MTConnect is a manufacturing technical standard to retrieve process information from numerically controlled machine tools. As explained by a member of the team that developed it, "This standard specifies the open-source, royalty-free communications protocol based on XML and HTTP Internet technology for real-time data sharing between shopfloor equipment such as machine tools and computer systems. MTConnect provides a common vocabulary with standardized definitions for the meaning of data that machine tools generate, making the data interpretable by software applications." A simple, real-world example of how this tool is used to improve shop management is given by the same author.

==History==
The initiative began as a result of lectures given by David Edstrom of Sun Microsystems and David Patterson, professor of Computer Science at the University of California, Berkeley (UCB) at the 2006 annual meeting of the Association for Manufacturing Technology (AMT). The two lectures promoted an open communication standard to enable Internet connectivity to manufacturing equipment.
Initial development was carried out by a joint effort between the UCB Electrical Engineering and Computer Sciences (EECS) department, the UCB Mechanical Engineering (ME) department (both in the College of Engineering) and the Georgia Institute of Technology, using input from industry representatives. The resulting standard is available under royalty-free licensing terms.

==Description==
MTConnect is a protocol designed for the exchange of data between shop floor equipment and software applications used for monitoring and data analysis. MTConnect is referred to as a read-only standard, meaning that it only defines the extraction (reading) of data from control devices, not the writing of data to a control device. Freely available, open standards are used for all aspects of MTConnect. Data from shop floor devices is presented in XML format, and is retrieved from information providers, called Agents, using Hypertext Transfer Protocol (HTTP) as the underlying transport protocol. MTConnect provides a RESTful interface, which means the interface is stateless. No session must be established to retrieve data from an MTConnect Agent, and no logon or logoff sequence is required (unless overlying security protocols are added which do). Lightweight Directory Access Protocol (LDAP) is recommended for discovery services.

Version 1.0 was released in December 2008.

The first public demonstration of MTConnect occurred at the International Manufacturing Technology Show (IMTS) held in Chicago, Illinois September 2008. There, 25 industrial equipment manufacturers networked their machinery control systems, providing process information that could be retrieved from any web-enabled client connected to the network.

Subsequent demonstrations occurred at EMO (the European machine tool show) in Milan, Italy in October 2009, and the 2010 IMTS in Chicago.

==Standard==

The MTConnect standard has three sections. The first section provides information on the protocol and structure of the XML documents via XML schemas. The second section specifies the machine tool components and the description of the available data. The third and last section specifies the organization of the data streams that can be provided from a manufacturing device.
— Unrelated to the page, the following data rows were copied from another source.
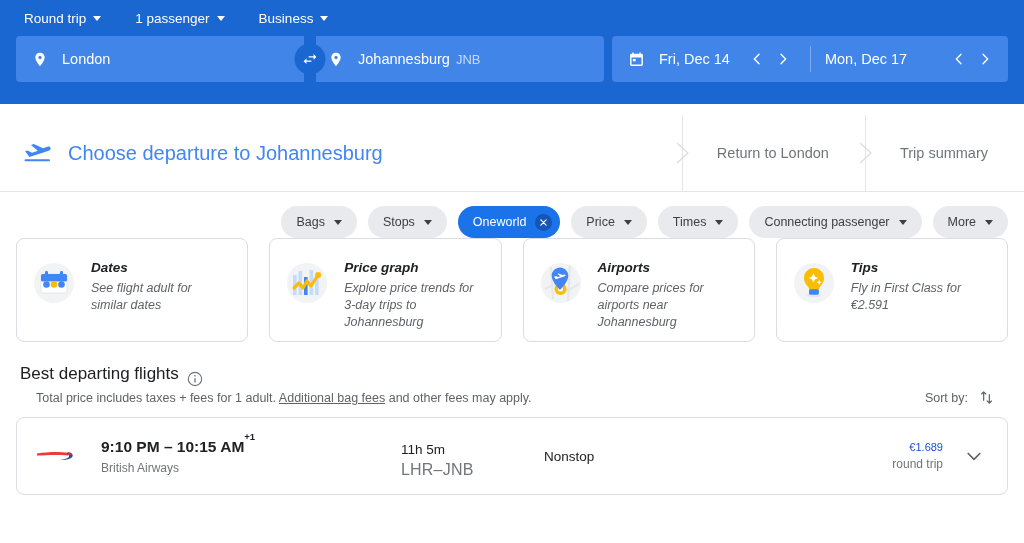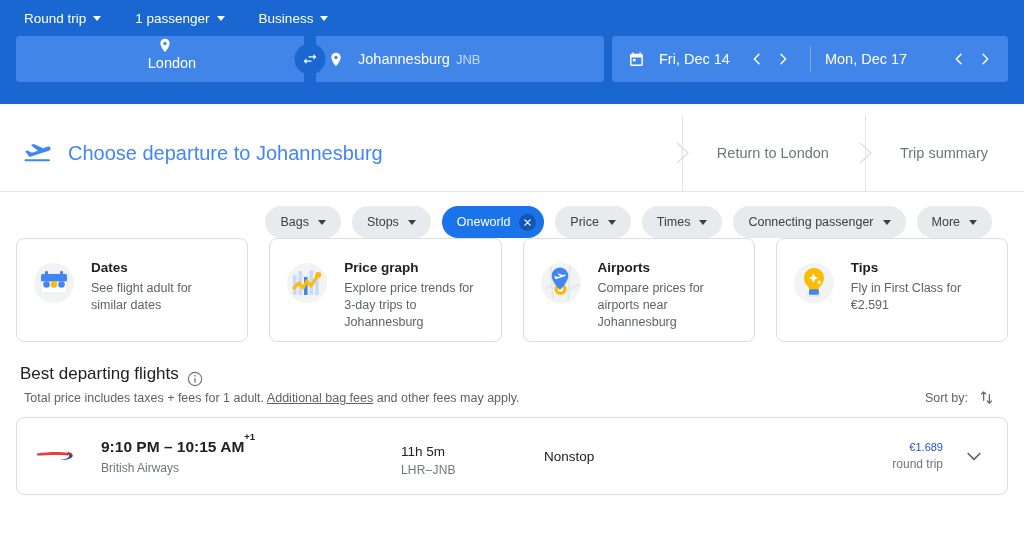--- a/index.html
+++ b/index.html
@@ -68,21 +68,20 @@
     display: flex;
     align-items: center;
     height: 46px;
     box-sizing: border-box;
     cursor: text;
   }
   .place-field.origin {
     width: 296px;
     border-radius: 4px 0 0 4px;
     padding-left: 16px;
-    flex-direction: column;
   }
   .place-field.dest {
     width: 292px;
     border-radius: 0 4px 4px 0;
     padding-left: 16px;
   }
   .pin-icon {
     width: 16px;
     height: 19px;
     flex: 0 0 auto;
@@ -219,21 +218,21 @@
     width: 14px;
     height: 22px;
   }
 
   
   .filters {
     display: flex;
     justify-content: flex-end;
     align-items: center;
     gap: 11px;
-    padding: 14px 32px 0 0;
+    padding: 14px 16px 0 0;
   }
   .chip {
     display: flex;
     align-items: center;
     gap: 9px;
     height: 32px;
     padding: 0 15px;
     border-radius: 16px;
     background: #e8eaed;
     font-size: 12.5px;
@@ -268,20 +267,21 @@
   .insights-wrap { padding: 0 16px; }
   .section-title {
     font-size: 17px;
     color: #202124;
     margin: 19px 0 12px 4px;
     font-weight: 400;
   }
   .cards {
     display: flex;
     gap: 21px;
+    font-style: italic;
   }
   .card {
     flex: 1 1 0;
     border: 1px solid #dadce0;
     border-radius: 8px;
     height: 104px;
     box-sizing: border-box;
     display: flex;
     align-items: flex-start;
     padding: 20px 16px 0 13px;
@@ -317,21 +317,21 @@
   }
   .best-title {
     font-size: 17px;
     color: #202124;
   }
   .info-icon { width: 16px; height: 16px; position: relative; top: 3px; cursor: pointer; }
   .best-sub-row {
     display: flex;
     align-items: center;
     justify-content: space-between;
-    margin: 5px 0 0 8px;
+    margin: 5px 0 0 20px;
   }
   .best-sub {
     font-size: 12.5px;
     color: #5f6368;
   }
   .best-sub a {
     color: #5f6368;
     text-decoration: underline;
     cursor: pointer;
   }
@@ -373,21 +373,21 @@
     white-space: nowrap;
   }
   .times-main sup { font-size: 9.5px; font-weight: bold; top: -0.7em; position: relative; }
   .times-sub {
     font-size: 12px;
     color: #70757a;
     margin-top: 4px;
   }
   .col-dur { width: 143px; flex: 0 0 auto; }
   .dur-main { font-size: 13.5px; color: #202124; margin-top: 8px; }
-  .dur-sub { font-size: 12px; color: #70757a; margin-top: 4px; letter-spacing: 0.2px; }
+  .dur-sub { font-size: 16px; color: #70757a; margin-top: 4px; letter-spacing: 0.2px; }
   .col-stops { flex: 1 1 auto; }
   .stops-main { font-size: 13.5px; color: #202124; }
   .col-price { text-align: right; flex: 0 0 auto; width: 130px; }
   .price-main { font-size: 11px; color: #1d4ed8; font-weight: normal; }
   .price-sub { font-size: 12px; color: #70757a; margin-top: 4px; }
   .expand-btn {
     width: 38px;
     height: 38px;
     margin-left: 12px;
     display: flex;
The MTConnect Institute is considering adding a fourth section to support mobile assets that include tools and work-holdings.

MTConnect took an incremental approach to defining the requirements for manufacturing device communications. It did not exhaustively define every possible piece of data an application can collect from a manufacturing device, but it works forward from business and research objectives to define the required elements to meet those needs. The standard catalogued important components and data items for metal cutting devices. MTConnect provides an extensible XML schema to allow implementors to add custom data to meet their specific needs, while providing as much commonality as possible.
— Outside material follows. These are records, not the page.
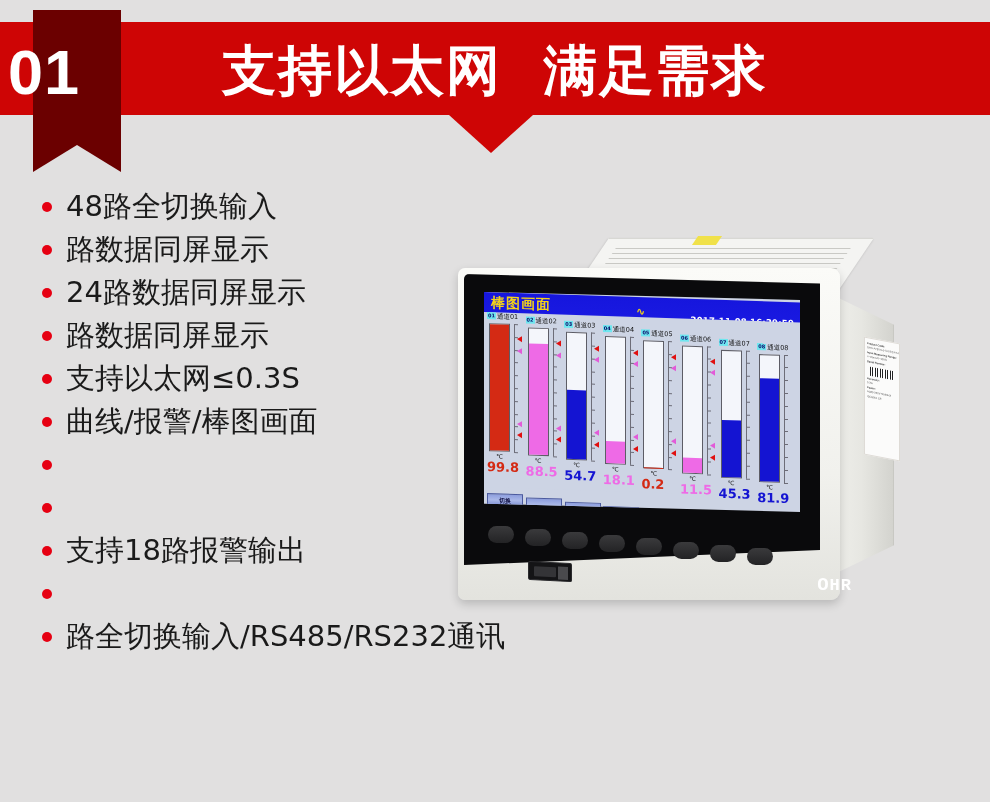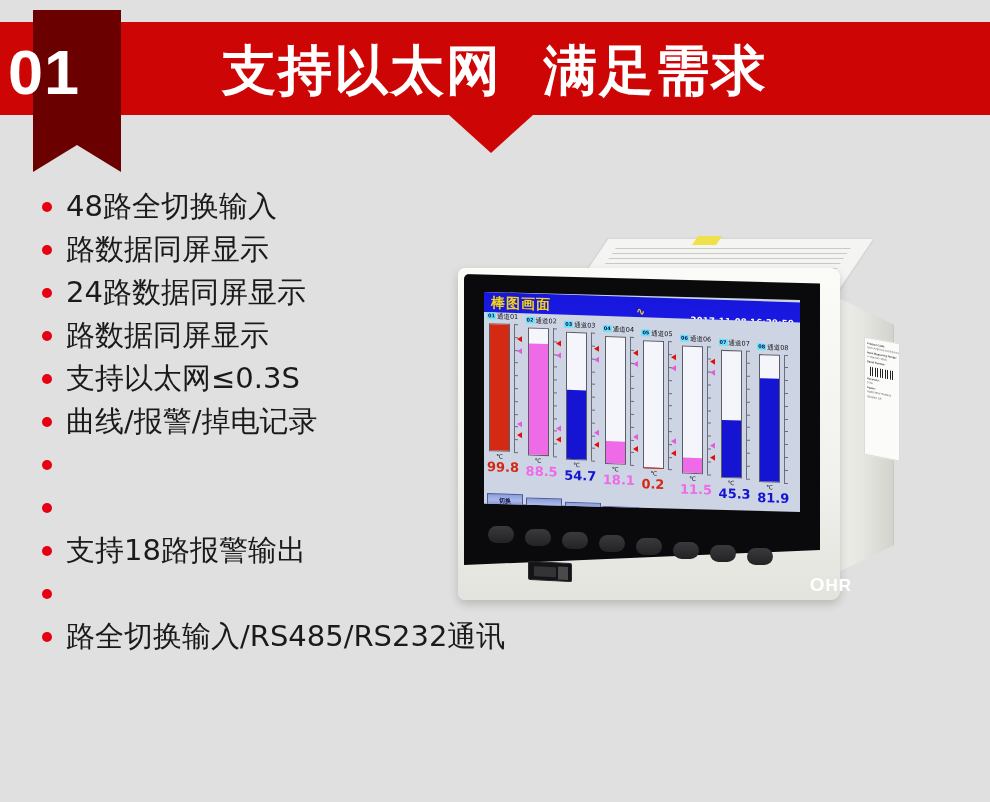--- a/index.html
+++ b/index.html
@@ -127,21 +127,21 @@
   #device-face{
     position:absolute; left:24px; top:44px; width:356px; height:300px;
     background:#0a0a0c;
     border-radius:5px 6px 6px 5px;
     clip-path:polygon(0 0, 100% 3.2%, 100% 92%, 0 97%);
   }
   #ohr-logo{
     position:absolute; right:18px; bottom:34px;
     color:#ffffff; font-size:17px; font-weight:bold;
     letter-spacing:1px; z-index:6;
-    font-family:Liberation Sans, sans-serif;
+    font-family:Liberation Mono, monospace;
   }
   #ohr-logo .o{ font-size:19px; }
 
   
   #keypad{ position:absolute; left:48px; top:296px; width:320px; height:40px; z-index:6; }
   .key{
     position:absolute; width:26px; height:17px; border-radius:9px;
     background:linear-gradient(180deg,#3a3a3c,#232325);
   }
   
@@ -266,21 +266,21 @@
     <div class="feature-item">
       <span class="feature-dot" style="background: rgb(230, 0, 18);"></span>
       <span class="feature-text">路数据同屏显示</span>
     </div>
     <div class="feature-item">
       <span class="feature-dot" style="background: rgb(230, 0, 18);"></span>
       <span class="feature-text">支持以太网≤0.3S</span>
     </div>
     <div class="feature-item">
       <span class="feature-dot" style="background: rgb(230, 0, 18);"></span>
-      <span class="feature-text">曲线/报警/掉电记录</span>
+      <span class="feature-text">曲线/报警/棒图画面</span>
     </div>
     <div class="feature-item">
       <span class="feature-dot" style="background: rgb(230, 0, 18);"></span>
     </div>
     <div class="feature-item">
       <span class="feature-dot" style="background: rgb(230, 0, 18);"></span>
     </div>
     <div class="feature-item">
       <span class="feature-dot" style="background: rgb(230, 0, 18);"></span>
       <span class="feature-text">支持18路报警输出</span>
On September 16, 2010, The MTConnect Institute and the OPC Foundation announced cooperation between the respective organizations.

==Applications==

The maintenance cost and losses in productivity with unplanned downtime for machine tool components such as spindle bearings and ball screws could be reduced if one could proactively take action prior to failure. In addition, cutting tools and inserts are expensive to replace when they are still in good condition, but replacing the tools too late can be costly due to scrap and re-work. The proposed health monitoring application will use MTConnect to extract controller data and pattern recognition algorithms to assess the health condition of the spindle and machine tool axes. The health assessment approach is based on running a routine program each shift in which the most recent data patterns are compared to the baseline data patterns. An online tool condition monitoring module is also proposed and uses controller data such as the spindle motor current, with other add on sensors (vibration, acoustic emission) to accurately estimate and predict tool wear. With the added transparency of the machine tool health information, one can take proactive actions before significant downtime or productivity losses occur.